TRY IT:
Each entry below must be repeated exactly. Leave the pictures out of it.

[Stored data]
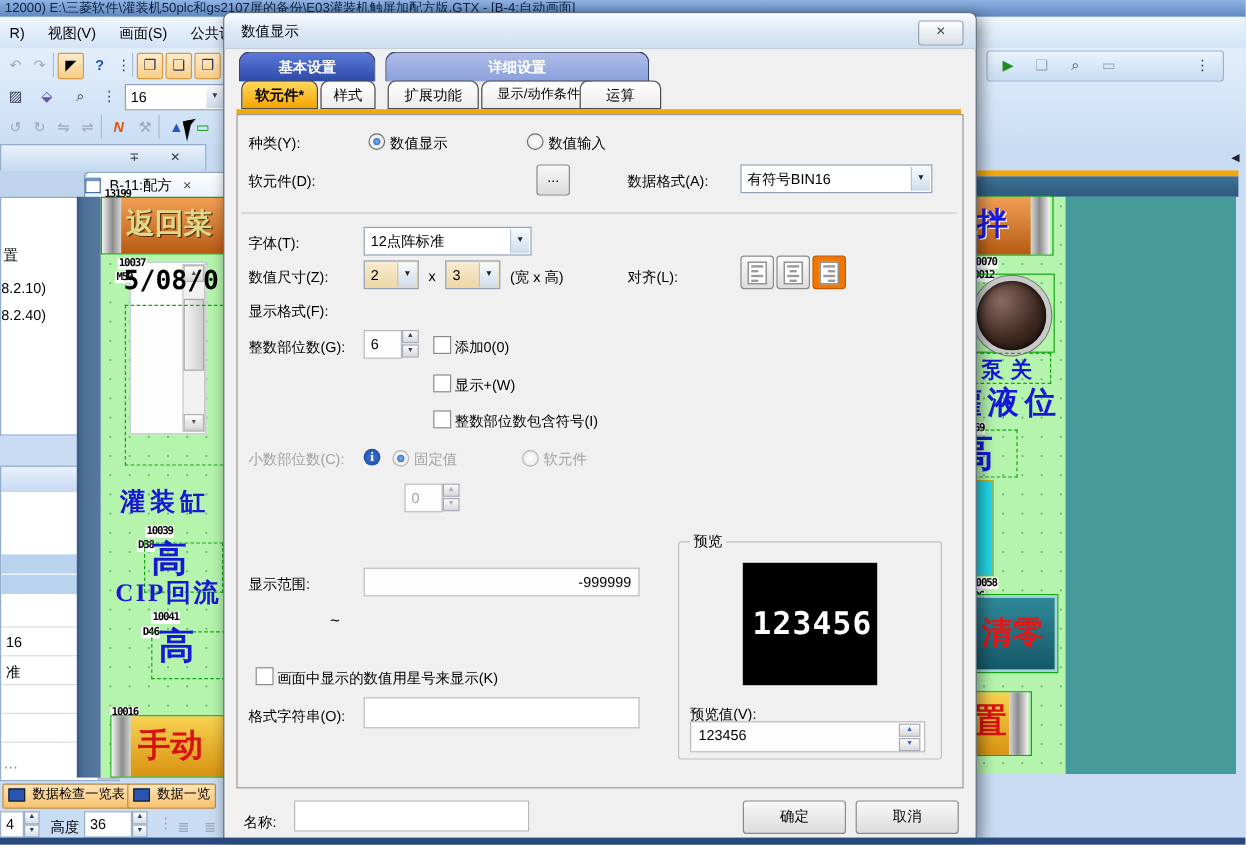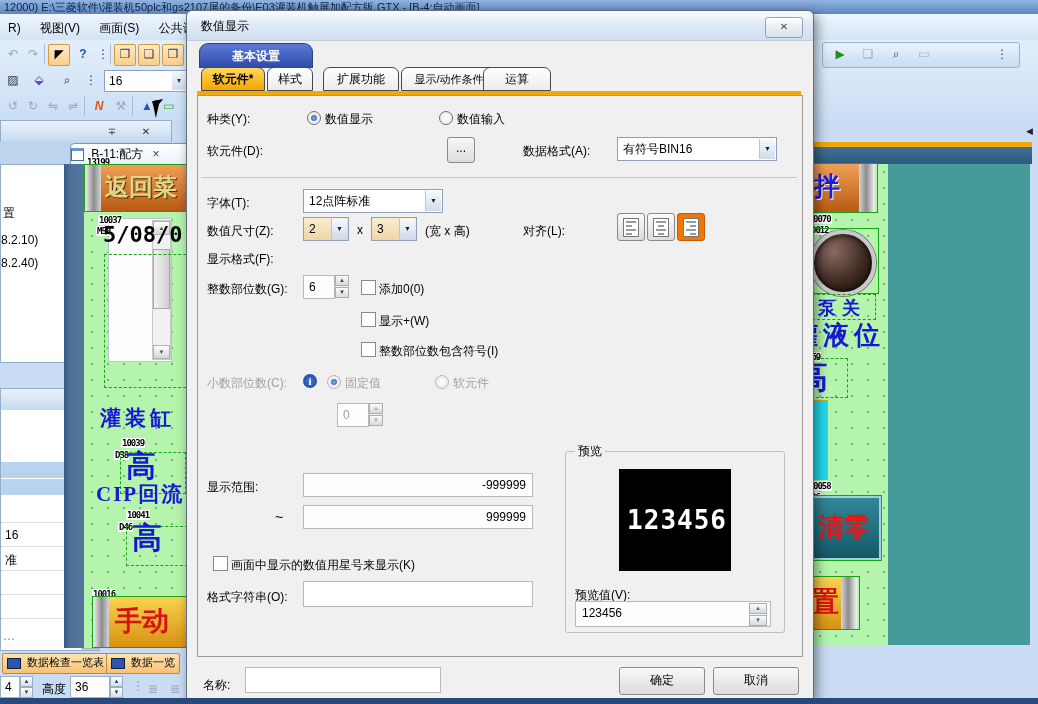--- a/index.html
+++ b/index.html
@@ -318,20 +318,21 @@
   <div class="dlgtitle">
     <span>数值显示</span>
   </div>
   <div class="dlgclose">
     <span>✕</span>
   </div>
 
   <div class="grphdr g1" style="left:12px;top:32px;width:112px">基本设置</div>
   <div class="dtab active" style="left:14px;top:56px;width:64px">软元件*</div>
   <div class="dtab" style="left:80px;top:56px;width:46px">样式</div>
+  <div class="grphdr g2" style="left:134px;top:32px;width:218px">详细设置</div>
   <div class="dtab" style="left:136px;top:56px;width:76px">扩展功能</div>
   <div class="dtab" style="left:214px;top:56px;width:96px;font-size:11px">显示/动作条件</div>
   <div class="dtab" style="left:296px;top:56px;width:68px">运算</div>
   <div class="accent" style="left:10px;top:80px;width:604px;height:4px"></div>
 
   <div class="cbox"></div>
 
   <div class="lb" style="left:20px;top:100px">种类(Y):</div>
   <span class="rd on" style="left:120px;top:100px"></span>
   <div class="lb" style="left:138px;top:100px">数值显示</div>
@@ -409,21 +410,20 @@
   <div class="lb dis" style="left:158px;top:364px">固定值</div>
   <span class="rd disr" style="left:248px;top:364px"></span>
   <div class="lb dis" style="left:266px;top:364px">软元件</div>
   <div class="fld" style="left:150px;top:392px;width:32px;height:24px;padding-left:5px;color:#a2a2a2">0</div>
   <div class="spinb" style="left:182px;top:392px;color:#aab">▲</div>
   <div class="spinb" style="left:182px;top:404px;color:#aab">▼</div>
 
   <div class="lb" style="left:20px;top:468px">显示范围:</div>
   <div class="fld r" style="left:116px;top:462px;width:230px;height:24px">-999999</div>
   <div class="lb" style="left:88px;top:498px;font-size:14px">~</div>
-  <div class="fld r" style="left:116px;top:494px;width:230px;height:24px">999999</div>
 
   <span class="cbx" style="left:26px;top:545px"></span>
   <div class="lb" style="left:44px;top:546px">画面中显示的数值用星号来显示(K)</div>
 
   <div class="lb" style="left:20px;top:578px">格式字符串(O):</div>
   <div class="fld" style="left:116px;top:570px;width:230px;height:26px;background:#fff"></div>
 
   <div class="grpbox" style="left:378px;top:440px;width:218px;height:180px"></div>
   <div class="grplegend" style="left:388px;top:434px">预览</div>
   <div class="blackprev" style="left:432px;top:458px;width:112px;height:102px;line-height:102px;padding-right:4px;box-sizing:border-box">123456</div>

EXERCISE RESULT:
--- a/index.html
+++ b/index.html
@@ -318,20 +318,21 @@
   <div class="dlgtitle">
     <span>数值显示</span>
   </div>
   <div class="dlgclose">
     <span>✕</span>
   </div>
 
   <div class="grphdr g1" style="left:12px;top:32px;width:112px">基本设置</div>
   <div class="dtab active" style="left:14px;top:56px;width:64px">软元件*</div>
   <div class="dtab" style="left:80px;top:56px;width:46px">样式</div>
+  <div class="grphdr g2" style="left:134px;top:32px;width:218px">详细设置</div>
   <div class="dtab" style="left:136px;top:56px;width:76px">扩展功能</div>
   <div class="dtab" style="left:214px;top:56px;width:96px;font-size:11px">显示/动作条件</div>
   <div class="dtab" style="left:296px;top:56px;width:68px">运算</div>
   <div class="accent" style="left:10px;top:80px;width:604px;height:4px"></div>
 
   <div class="cbox"></div>
 
   <div class="lb" style="left:20px;top:100px">种类(Y):</div>
   <span class="rd on" style="left:120px;top:100px"></span>
   <div class="lb" style="left:138px;top:100px">数值显示</div>
@@ -409,21 +410,20 @@
   <div class="lb dis" style="left:158px;top:364px">固定值</div>
   <span class="rd disr" style="left:248px;top:364px"></span>
   <div class="lb dis" style="left:266px;top:364px">软元件</div>
   <div class="fld" style="left:150px;top:392px;width:32px;height:24px;padding-left:5px;color:#a2a2a2">0</div>
   <div class="spinb" style="left:182px;top:392px;color:#aab">▲</div>
   <div class="spinb" style="left:182px;top:404px;color:#aab">▼</div>
 
   <div class="lb" style="left:20px;top:468px">显示范围:</div>
   <div class="fld r" style="left:116px;top:462px;width:230px;height:24px">-999999</div>
   <div class="lb" style="left:88px;top:498px;font-size:14px">~</div>
-  <div class="fld r" style="left:116px;top:494px;width:230px;height:24px">999999</div>
 
   <span class="cbx" style="left:26px;top:545px"></span>
   <div class="lb" style="left:44px;top:546px">画面中显示的数值用星号来显示(K)</div>
 
   <div class="lb" style="left:20px;top:578px">格式字符串(O):</div>
   <div class="fld" style="left:116px;top:570px;width:230px;height:26px;background:#fff"></div>
 
   <div class="grpbox" style="left:378px;top:440px;width:218px;height:180px"></div>
   <div class="grplegend" style="left:388px;top:434px">预览</div>
   <div class="blackprev" style="left:432px;top:458px;width:112px;height:102px;line-height:102px;padding-right:4px;box-sizing:border-box">123456</div>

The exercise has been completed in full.